### PROBLEM DESCRIPTION
Lines that contain "host" are to be copied from the material, every one of them.

### MATERIAL FOR THIS TASK

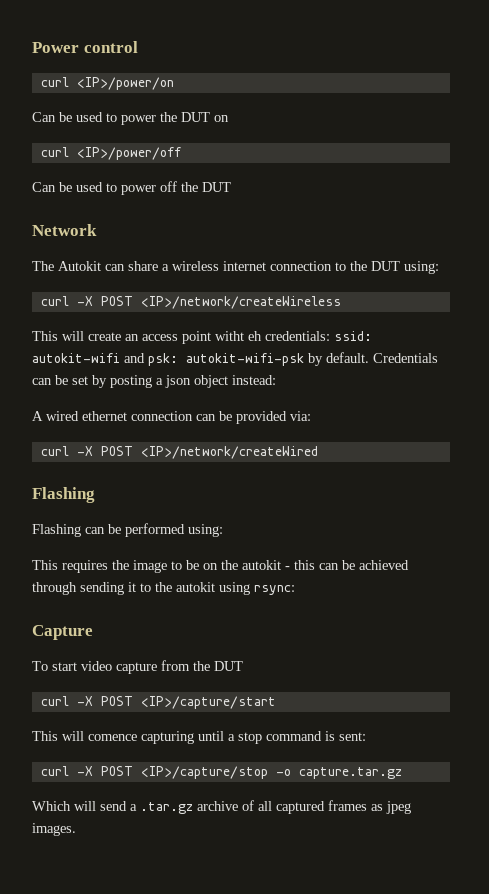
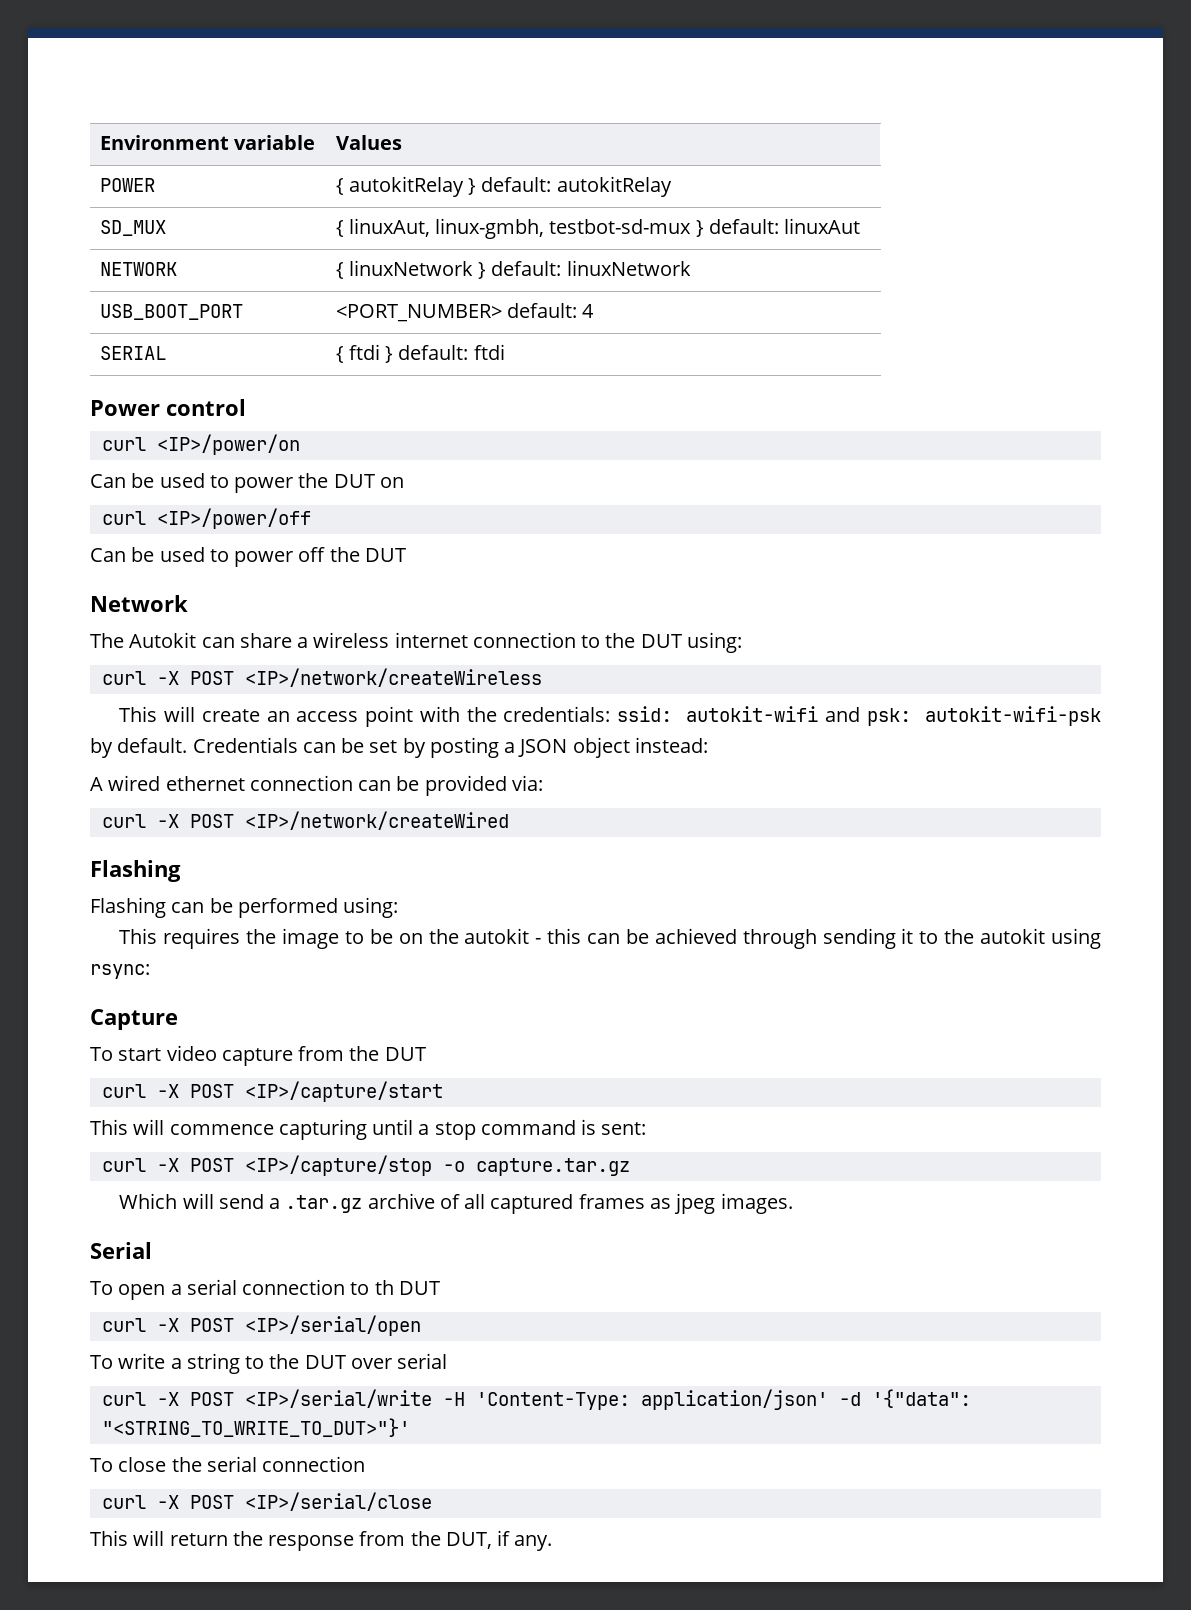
+ Environment variable | Values
+ POWER | { autokitRelay } default: autokitRelay
+ SD_MUX | { linuxAut, linux-gmbh, testbot-sd-mux } default: linuxAut
+ NETWORK | { linuxNetwork } default: linuxNetwork
+ USB_BOOT_PORT | <PORT_NUMBER> default: 4
+ SERIAL | { ftdi } default: ftdi
- This will create an access point witht eh credentials: ssid: autokit-wifi and psk: autokit-wifi-psk by default.
+ This will create an access point with the credentials: ssid: autokit-wifi and psk: autokit-wifi-psk by default.
- Credentials can be set by posting a json object instead:
+ Credentials can be set by posting a JSON object instead:
- This will comence capturing until a stop command is sent:
+ This will commence capturing until a stop command is sent:
+ Serial
+ To open a serial connection to th DUT
+ curl -X POST <IP>/serial/open
+ To write a string to the DUT over serial
+ curl -X POST <IP>/serial/write -H 'Content-Type: application/json' -d '{"data": "<STRING_TO_WRITE_TO_DUT>"}'
+ To close the serial connection
+ curl -X POST <IP>/serial/close
+ This will return the response from the DUT, if any.

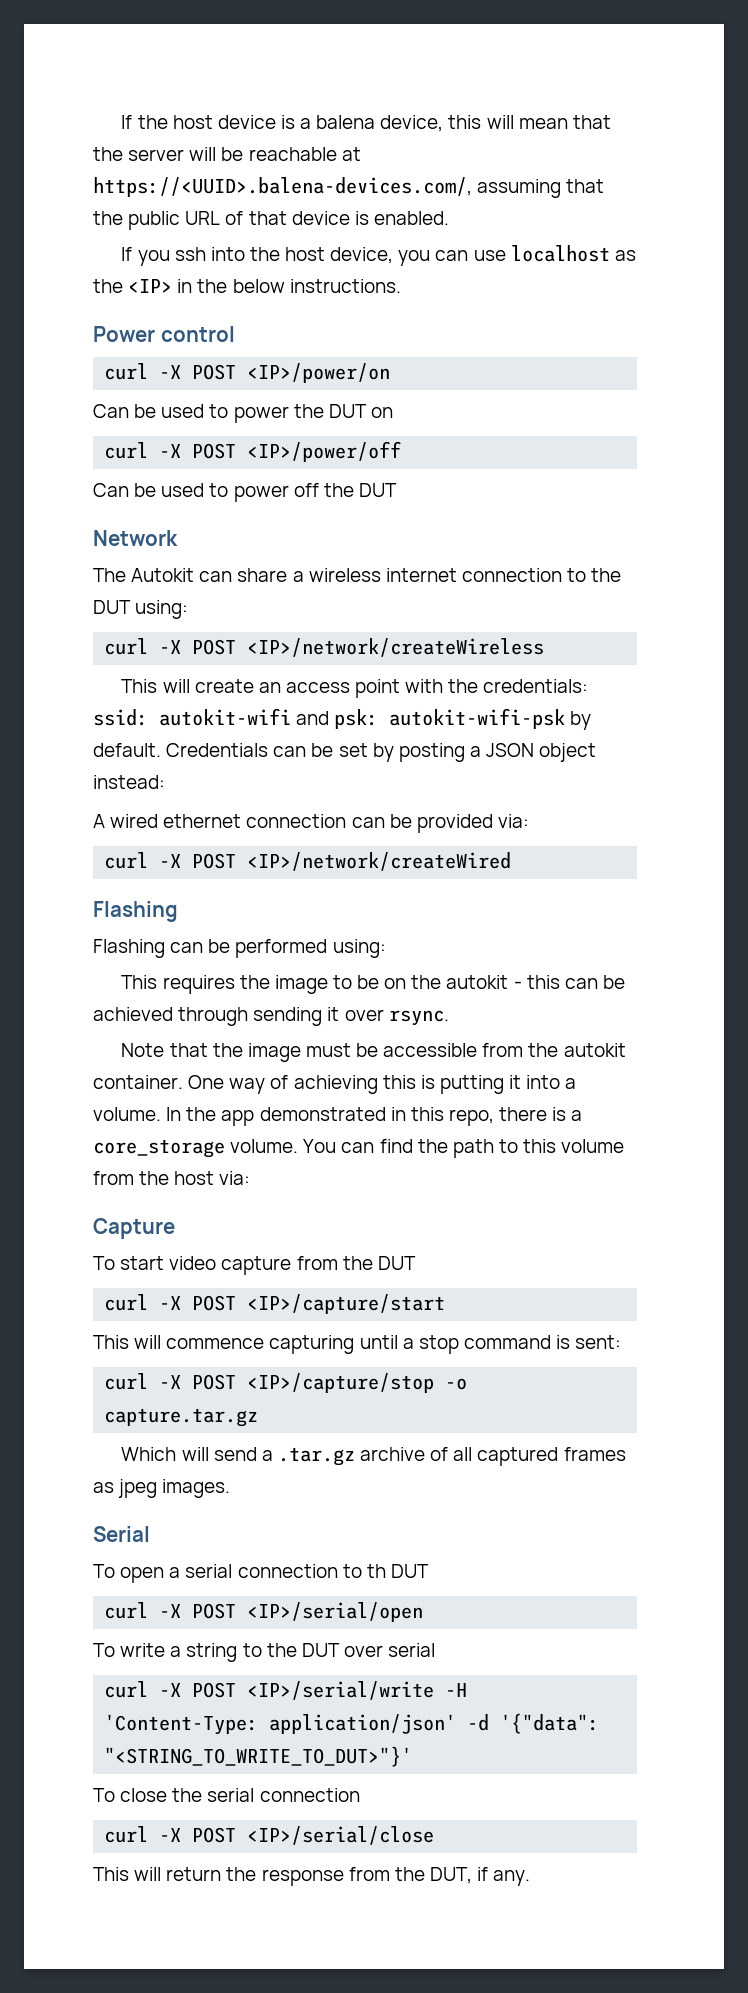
- Environment variable | Values
- POWER | { autokitRelay } default: autokitRelay
- SD_MUX | { linuxAut, linux-gmbh, testbot-sd-mux } default: linuxAut
- NETWORK | { linuxNetwork } default: linuxNetwork
- USB_BOOT_PORT | <PORT_NUMBER> default: 4
- SERIAL | { ftdi } default: ftdi
+ If the host device is a balena device, this will mean that the server will be reachable at https://<UUID>.balena-devices.com/, assuming that the public URL of that device is enabled.
+ If you ssh into the host device, you can use localhost as the <IP> in the below instructions.
- curl <IP>/power/on
+ curl -X POST <IP>/power/on
- curl <IP>/power/off
+ curl -X POST <IP>/power/off
- This requires the image to be on the autokit - this can be achieved through sending it to the autokit using rsync:
+ This requires the image to be on the autokit - this can be achieved through sending it over rsync.
+ Note that the image must be accessible from the autokit container. One way of achieving this is putting it into a volume. In the app demonstrated in this repo, there is a core_storage volume. You can find the path to this volume from the host via:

### RESPONSE FOR THIS EXERCISE
+ If the host device is a balena device, this will mean that the server will be reachable at https://<UUID>.balena-devices.com/, assuming that the public URL of that device is enabled.
+ If you ssh into the host device, you can use localhost as the <IP> in the below instructions.
+ Note that the image must be accessible from the autokit container. One way of achieving this is putting it into a volume. In the app demonstrated in this repo, there is a core_storage volume. You can find the path to this volume from the host via:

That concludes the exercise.